[Source data]
○ ○ ○ ○ ○ ○ ○
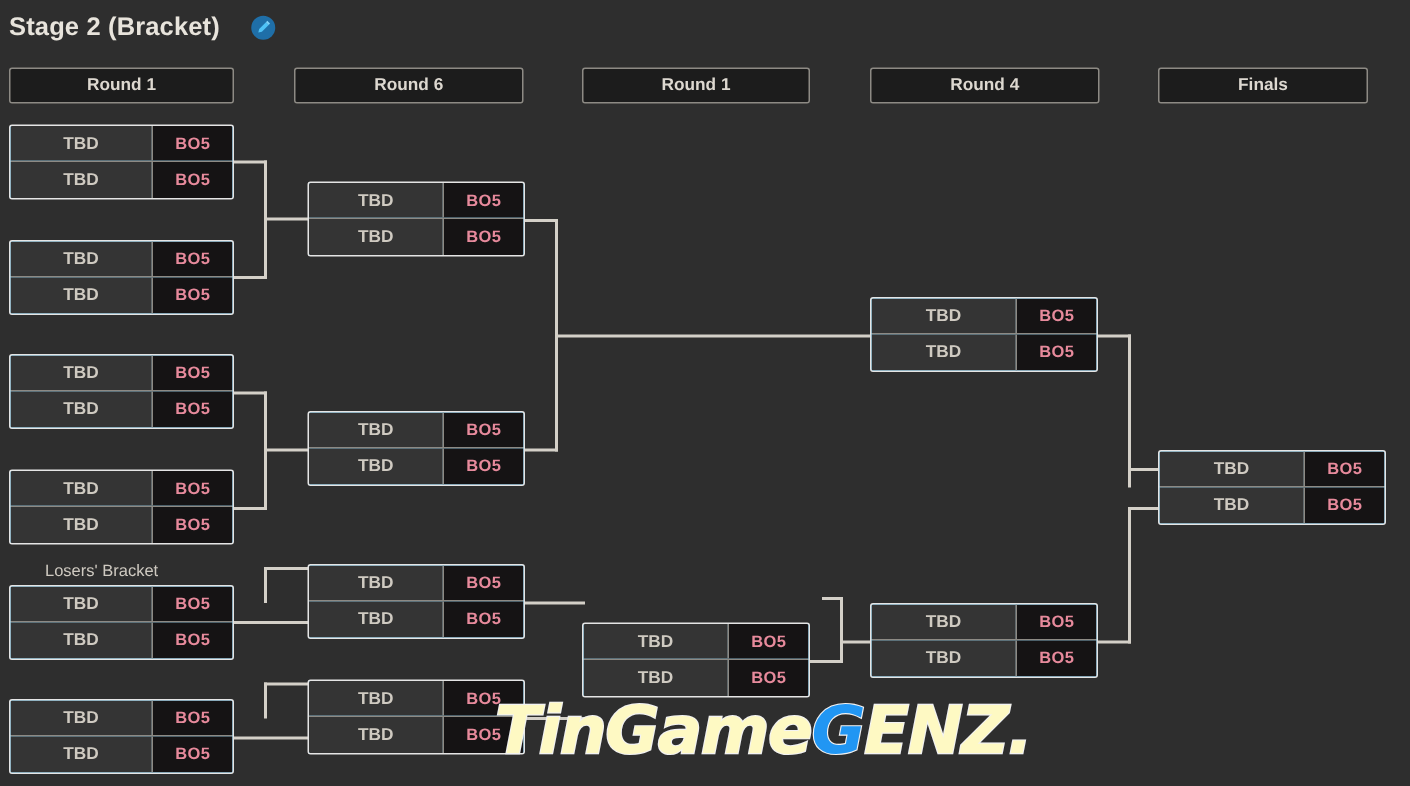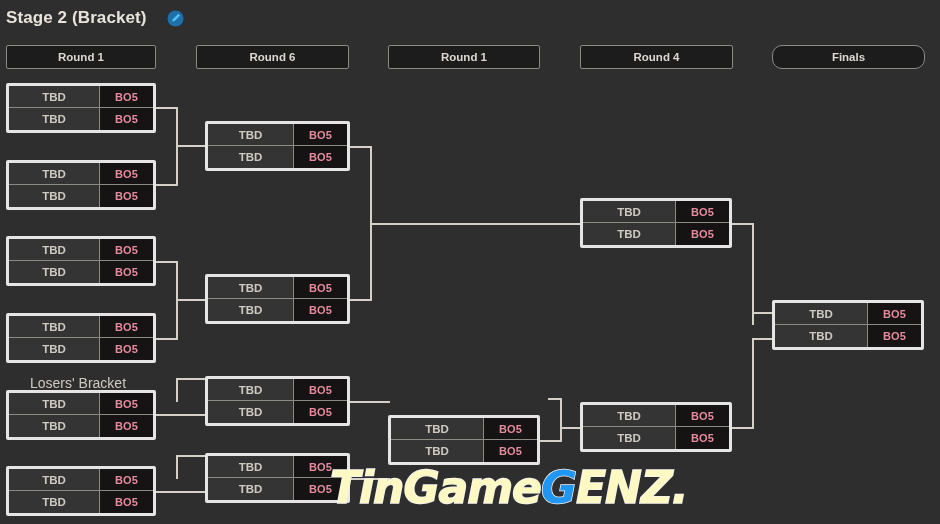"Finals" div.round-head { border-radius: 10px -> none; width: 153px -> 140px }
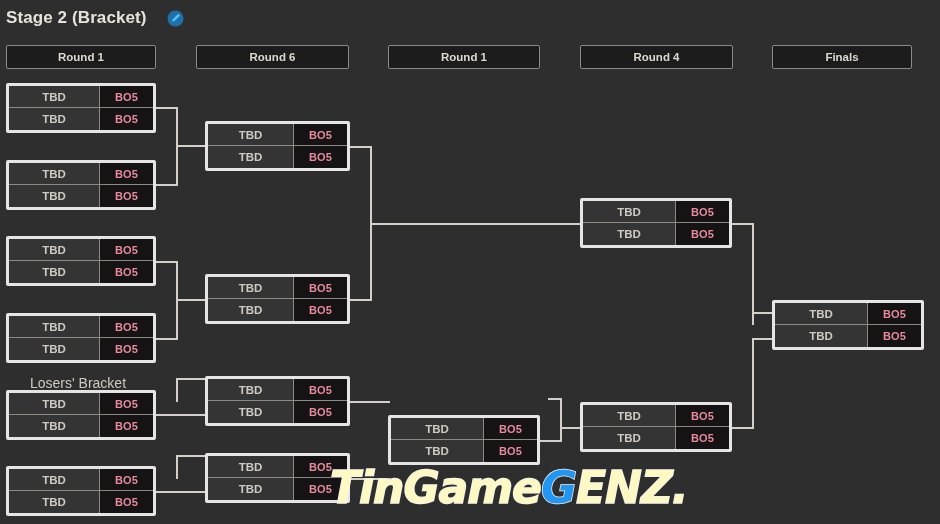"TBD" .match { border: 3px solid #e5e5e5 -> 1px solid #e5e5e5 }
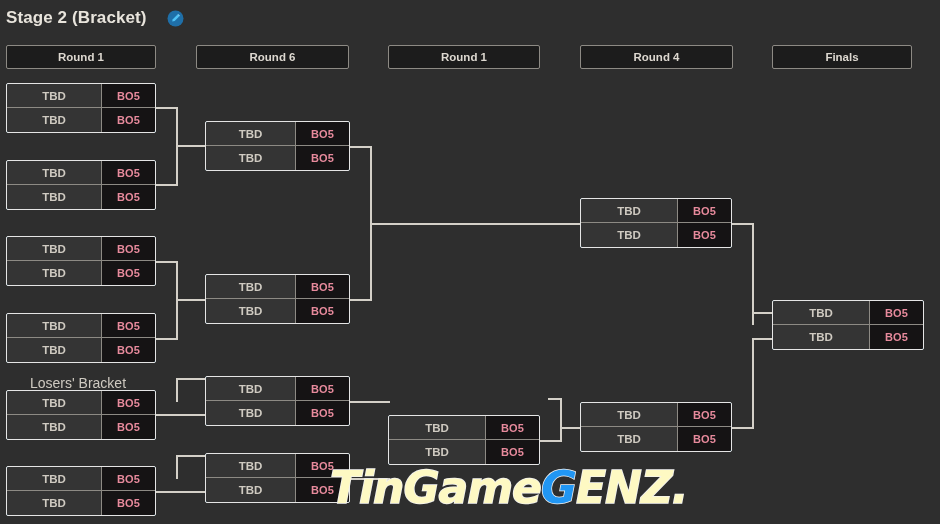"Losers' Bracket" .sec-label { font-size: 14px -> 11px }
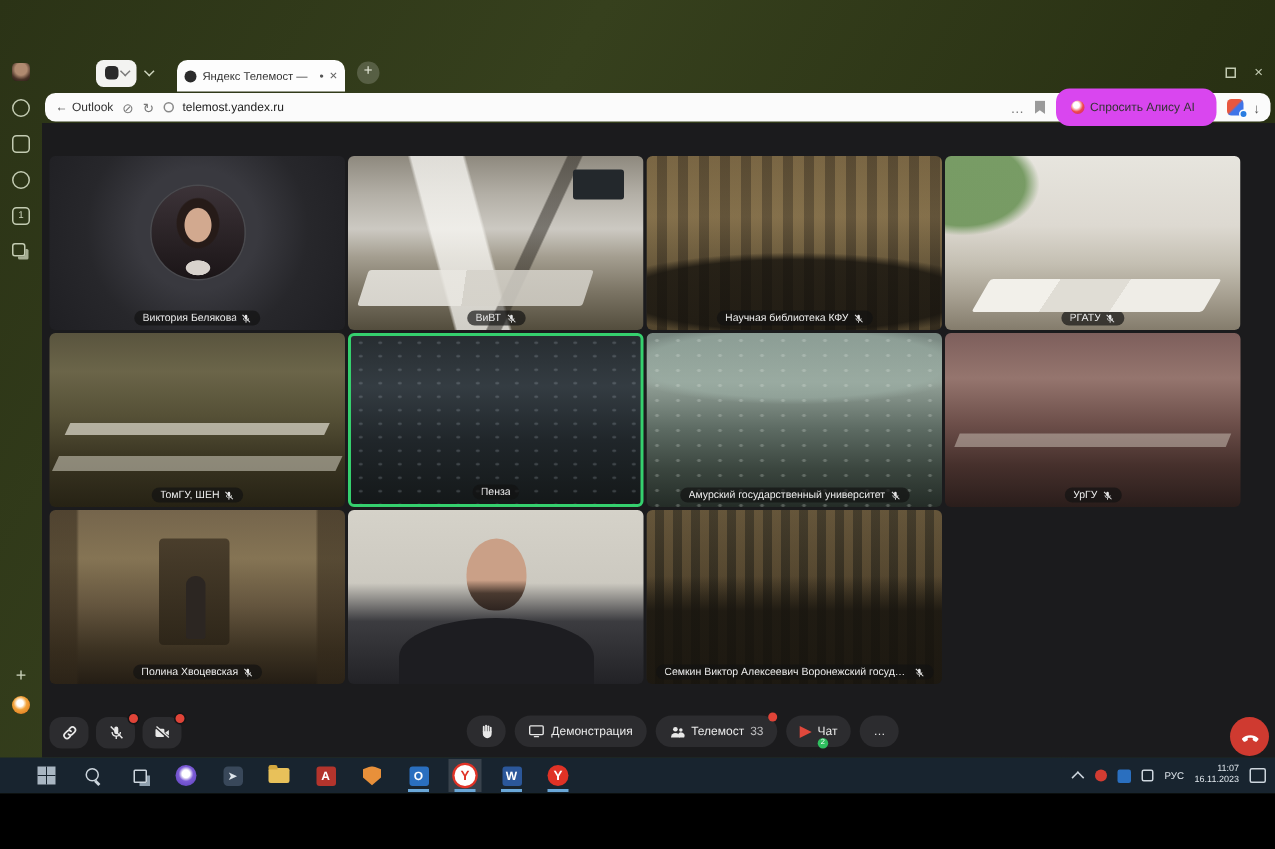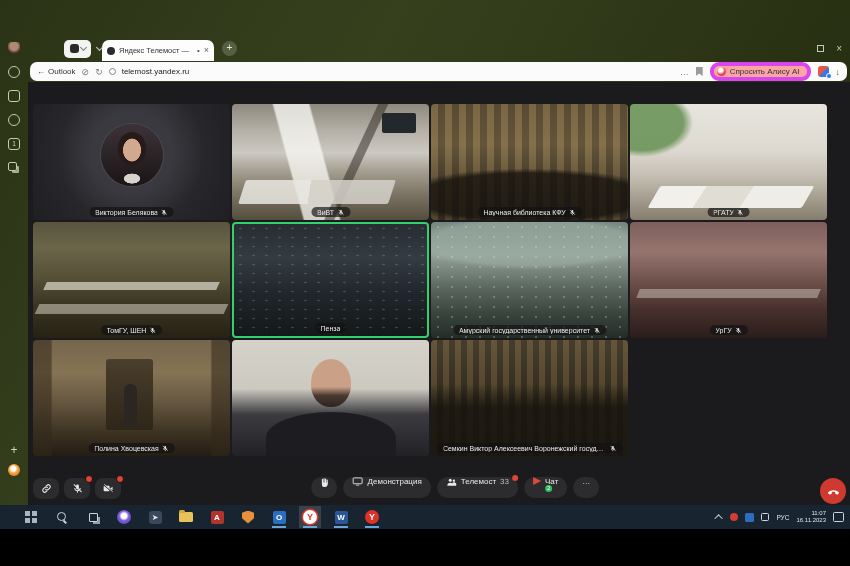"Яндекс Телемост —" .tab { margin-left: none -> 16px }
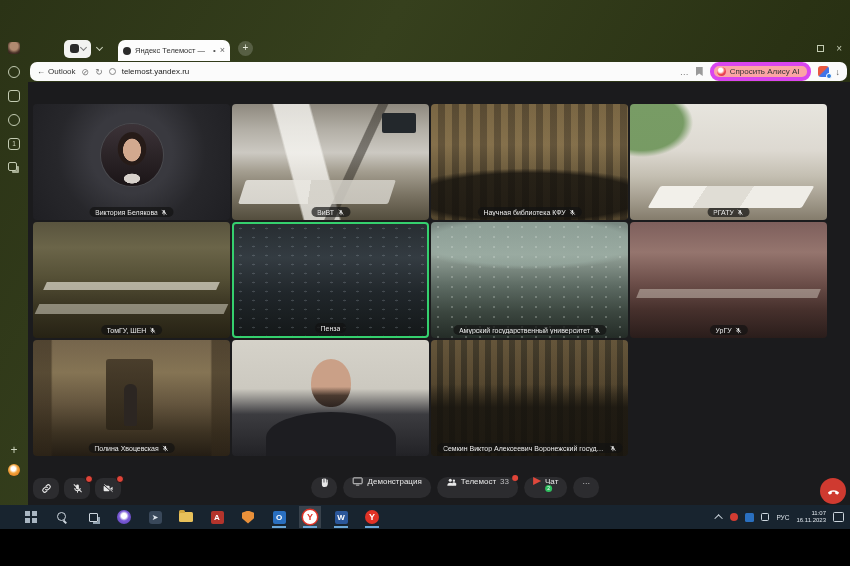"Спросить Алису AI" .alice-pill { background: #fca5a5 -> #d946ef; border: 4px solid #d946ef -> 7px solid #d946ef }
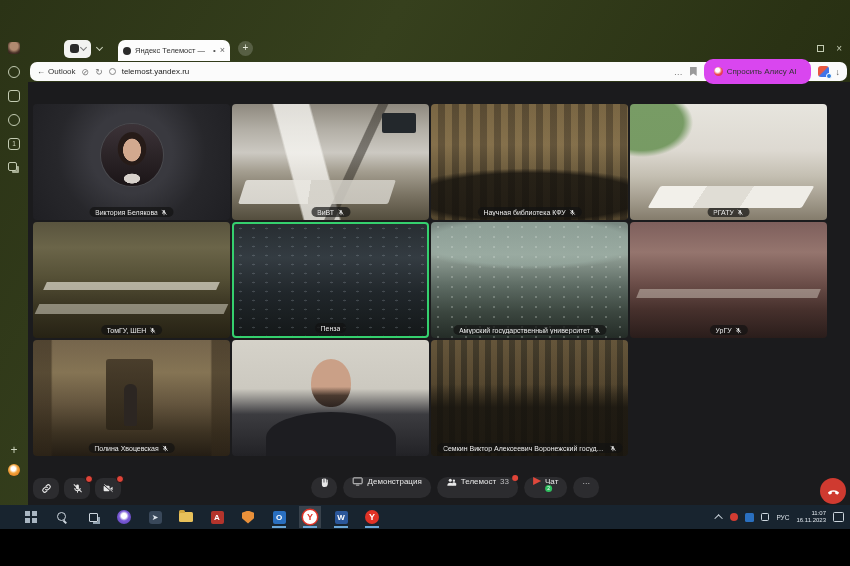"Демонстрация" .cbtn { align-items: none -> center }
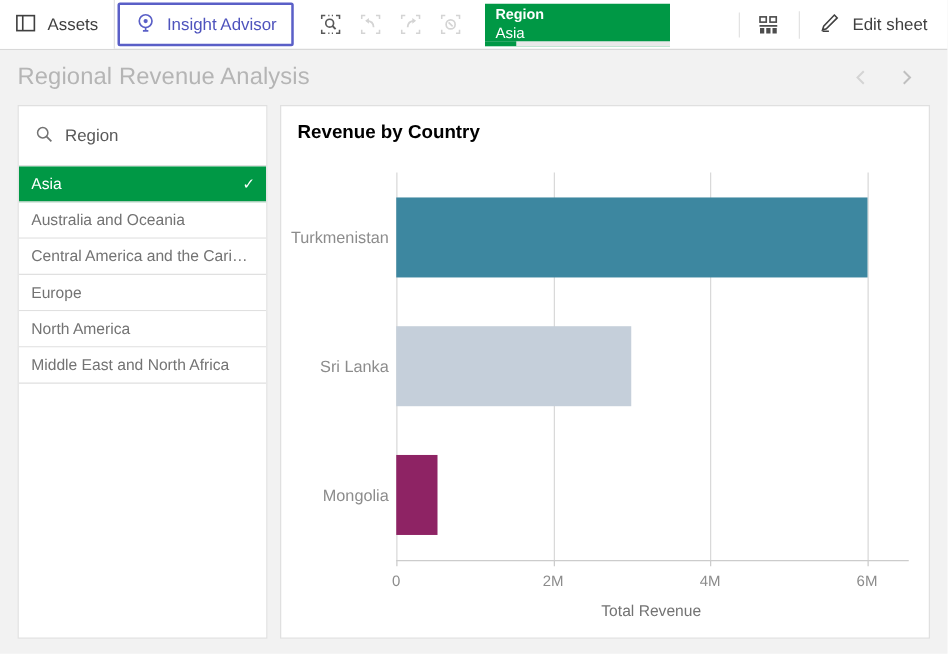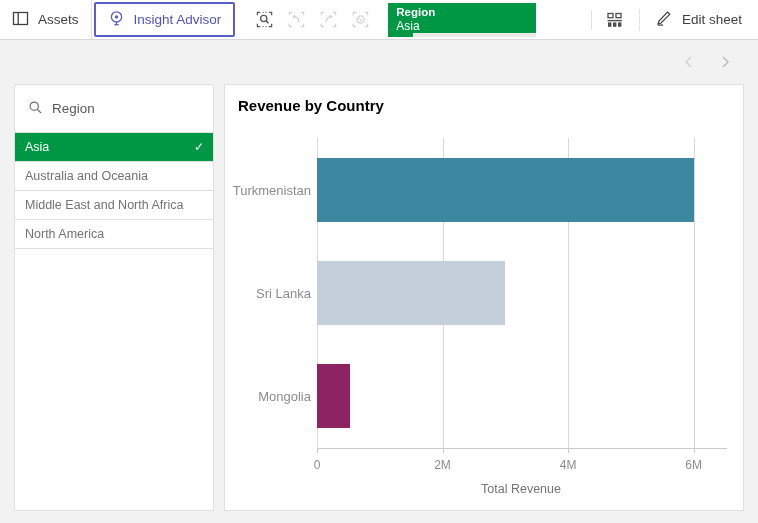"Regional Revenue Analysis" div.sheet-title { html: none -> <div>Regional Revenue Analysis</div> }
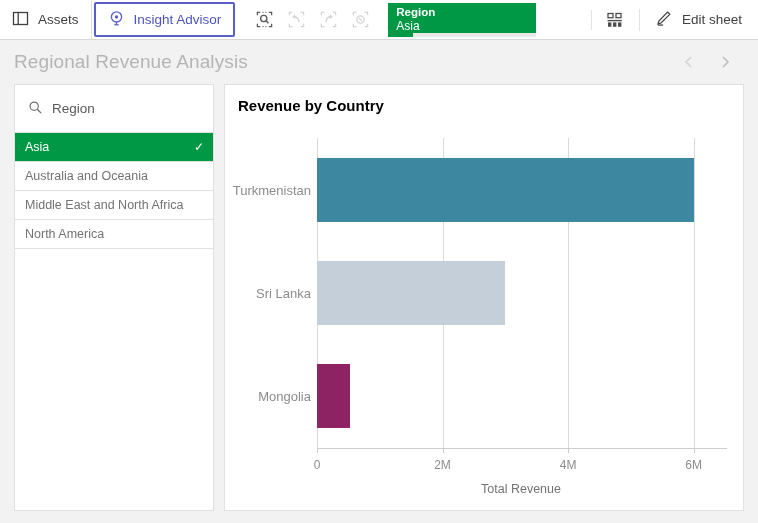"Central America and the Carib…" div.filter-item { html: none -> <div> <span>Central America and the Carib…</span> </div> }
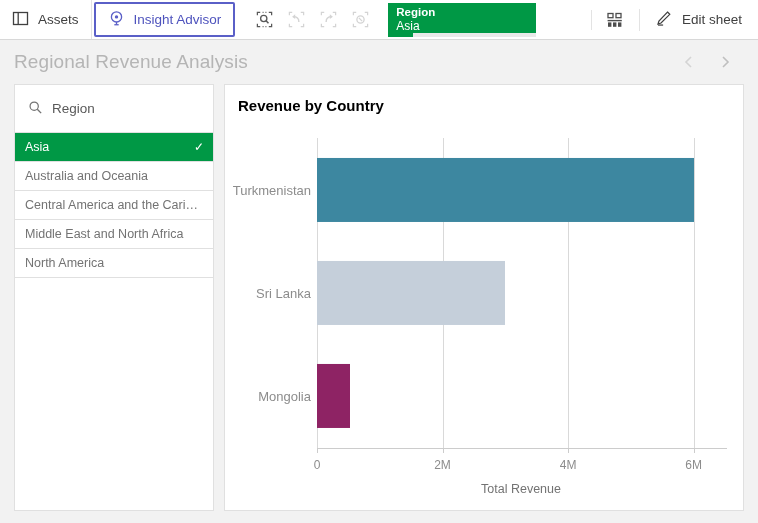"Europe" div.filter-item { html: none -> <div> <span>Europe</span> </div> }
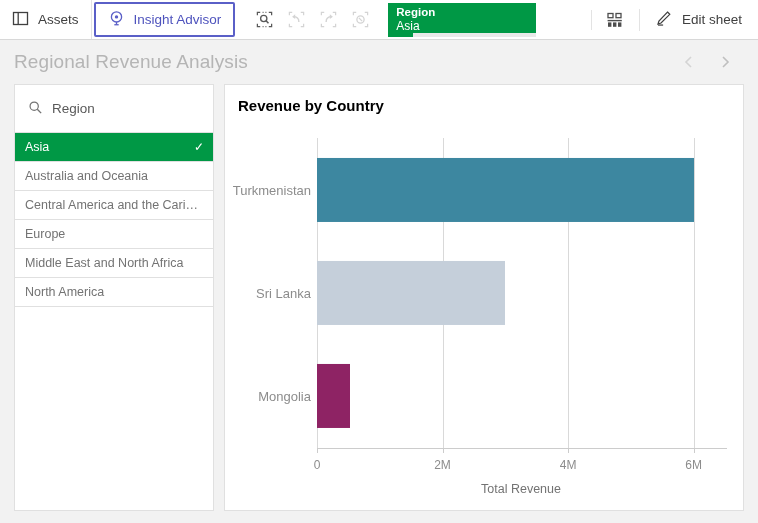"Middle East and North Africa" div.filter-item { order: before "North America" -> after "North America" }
○ ○ ○ ○ ○ ○ ○
**PROBLEM**
Copy the lines above exactly and exclude every image.

**EXERCISE ANSWER**
"Finals" div.round-head { border-radius: 10px -> none; width: 153px -> 140px }
"TBD" .match { border: 3px solid #e5e5e5 -> 1px solid #e5e5e5 }
"Losers' Bracket" .sec-label { font-size: 14px -> 11px }
"Яндекс Телемост —" .tab { margin-left: none -> 16px }
"Спросить Алису AI" .alice-pill { background: #fca5a5 -> #d946ef; border: 4px solid #d946ef -> 7px solid #d946ef }
"Демонстрация" .cbtn { align-items: none -> center }
"Regional Revenue Analysis" div.sheet-title { html: none -> <div>Regional Revenue Analysis</div> }
"Central America and the Carib…" div.filter-item { html: none -> <div> <span>Central America and the Carib…</span> </div> }
"Europe" div.filter-item { html: none -> <div> <span>Europe</span> </div> }
"Middle East and North Africa" div.filter-item { order: before "North America" -> after "North America" }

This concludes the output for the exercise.